Especially that amount of time in physical work like construction is tough. I used to work in a bank and had not more than 39 hours per week, and never worked on weekends. Yeah i can see there must be a lot projects where guys who make the plan calculate low costs and finish it early so you have to work longer. It's tough if that is the situation for a long time. How long you been doing this? Where i live we have strong unions who trade for less hours per week. Even in the industry you see a lot of contracts between union and company that contain only like 35 hours per week. Some partys are even demanding a 4 day week of work..you guys don't have much vacation per year do you? read sth about sometimes only 10-15 days per year..i always thought spanish sounds nice but i am bad in learning languages. What does mi vida loco mean in english?
Didn't see this until now. Actually had the night off bc we're getting a little snow in Boston (1-1.5 feet lol) Fell asleep the time usually take a nap and didn't wake up.
So I'm in local 22 which covers most of Boston. It's actually one of the better labor unions in the country tbh. Just under $40 per hour and we get a small raise every year or two that goes in our check or annuity. Our annuity is 8 something right now. 8.60-8.80 around there. So every hour we work we get that put in a fund for when we retire. Every thousand hours you work you get a pension credit ($100 per month) so the idea is to get 20-30 years (2-3k per month on top of social security) and again your annuity which can be could be anywhere from 200k-250k for 20 years and 300-450k for 30 years. Thats where OT comes in play and you can rack up the money.

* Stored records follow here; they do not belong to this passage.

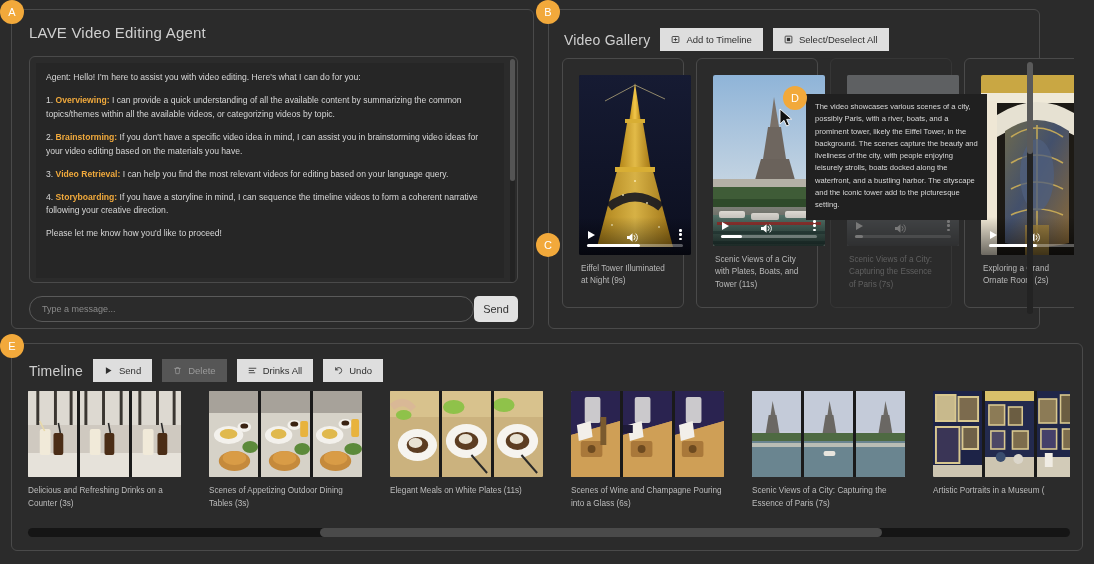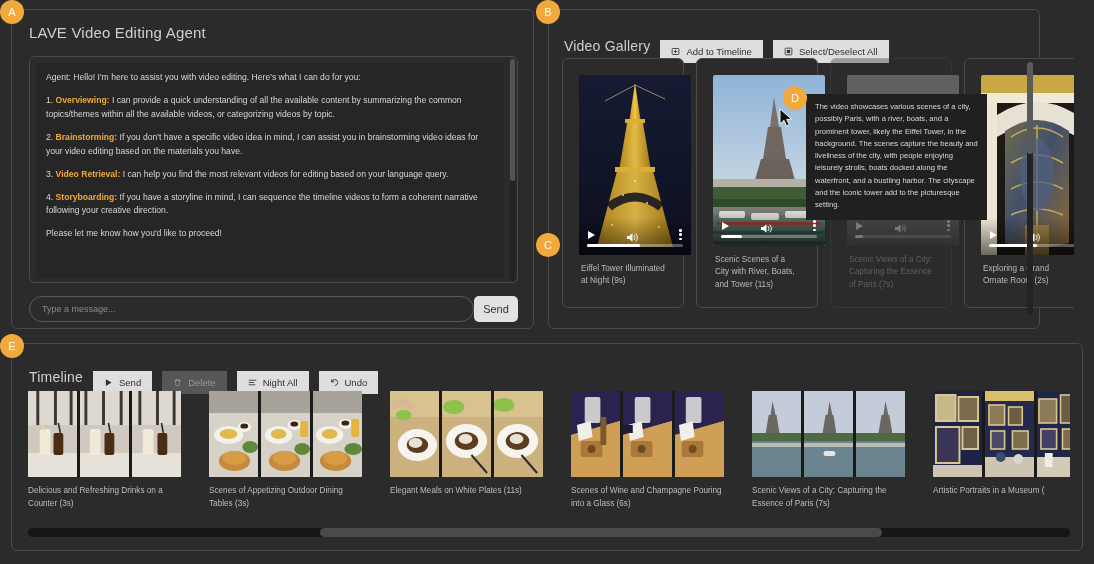--- a/index.html
+++ b/index.html
@@ -126,21 +126,20 @@
     display: inline-flex; align-items: center; gap: 6px;
     background: #dedede;
     border: none;
     border-radius: 0;
     color: #2f2f2f;
     font-size: 9.5px;
     padding: 6px 11px;
     cursor: pointer;
     font-family: "Liberation Sans", sans-serif;
     white-space: nowrap;
-    margin-top: 12px;
   }
   .lightbtn.disabled { background: #565656; color: #9a9a9a; cursor: default; }
   .mini-ico { display: inline-block; width: 9px; height: 9px; flex: none; }
 
   .g-scroll-area {
     position: absolute;
     left: 10px; top: 48px;
     width: 515px; height: 258px;
     overflow: hidden;
   }
@@ -435,21 +434,21 @@
             </div>
             <div class="vdots">
                 <i></i>
                 <i></i>
                 <i></i>
               </div>
             <div class="vbar">
                 <i style="width:22%"></i>
               </div>
           </div>
-          <div class="vcaption">Scenic Scenes of a City with River, Boats, and Tower (11s)</div>
+          <div class="vcaption">Scenic Views of a City with Plates, Boats, and Tower (11s)</div>
         </div>
 
         <div class="vcard dim">
           <div class="vthumb">
             <svg width="112" height="180" viewBox="0 0 112 180" preserveAspectRatio="none">
               <rect width="112" height="180" fill="#9aa0a6"></rect>
               <rect y="0" width="112" height="78" fill="#b9bec4"></rect>
               <path d="M58 34 L55 56 L62 56 Z" fill="#6e747a"></path>
               <path d="M52 56 L46 80 L70 80 L65 56 Z" fill="#6a7076"></path>
               <rect x="0" y="74" width="112" height="10" fill="#8d939a"></rect>
@@ -556,21 +555,21 @@
             </svg>
         </span>
         <span>Delete</span>
       </button>
       <button class="lightbtn">
         <span class="mini-ico">
           <svg viewBox="0 0 12 12" width="9" height="9">
               <path d="M1.5 3h9M1.5 6h6M1.5 9h7.5" stroke="#2f2f2f" stroke-width="1.1" stroke-linecap="round"></path>
             </svg>
         </span>
-        <span>Night All</span>
+        <span>Drinks All</span>
       </button>
       <button class="lightbtn">
         <span class="mini-ico">
           <svg viewBox="0 0 12 12" width="9" height="9">
               <path d="M2.4 5.2A4 4 0 117 10" fill="none" stroke="#2f2f2f" stroke-width="1.1" stroke-linecap="round"></path>
               <path d="M2.2 2.2v3h3" fill="none" stroke="#2f2f2f" stroke-width="1.1" stroke-linecap="round" stroke-linejoin="round"></path>
             </svg>
         </span>
         <span>Undo</span>
       </button>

I've been in for 8 years, fortunate to have 8
good years where I have 8 credits.
Our benefits our really good. Dental, medical... You're paying almost nothing most of the time if not nothing. Blue/Cross. I mean I never went to college so I consider myself lucky. 30-35 free chiropractor visits. Like 15-20 free massages.
It's tough. Right now there's so much work in Boston, even with Covid that companies and the unions are really on the same page in terms of work, work, work. And like you said companies will factor in "Hey I can pay these guys OT and work them 10-12 hours a days for 6 months and save 50-100K as opposed to a 40 hour work week for a year and half". So the workers just ride the wave. I have no life but I'd never be able to make 100K doing anything else. Granted laborers kind of max out around 110-115K unless you're a foreman or steward. So we'll never be rich rich but most of us are meatheads and lucky to have this.
If I was advising a young person that isn't
the brightest bulb but a hard worker. Not afraid to get dirty. A little initiative and creativity. Get in a trade. I know people that went to really great schools but are struggling bc its very hard to separate yourself
after school. Flashing a degree isn't enough. You're competing against Harvard, Brown, Yale, MIT etc so again it's a jungle and can be tough for some.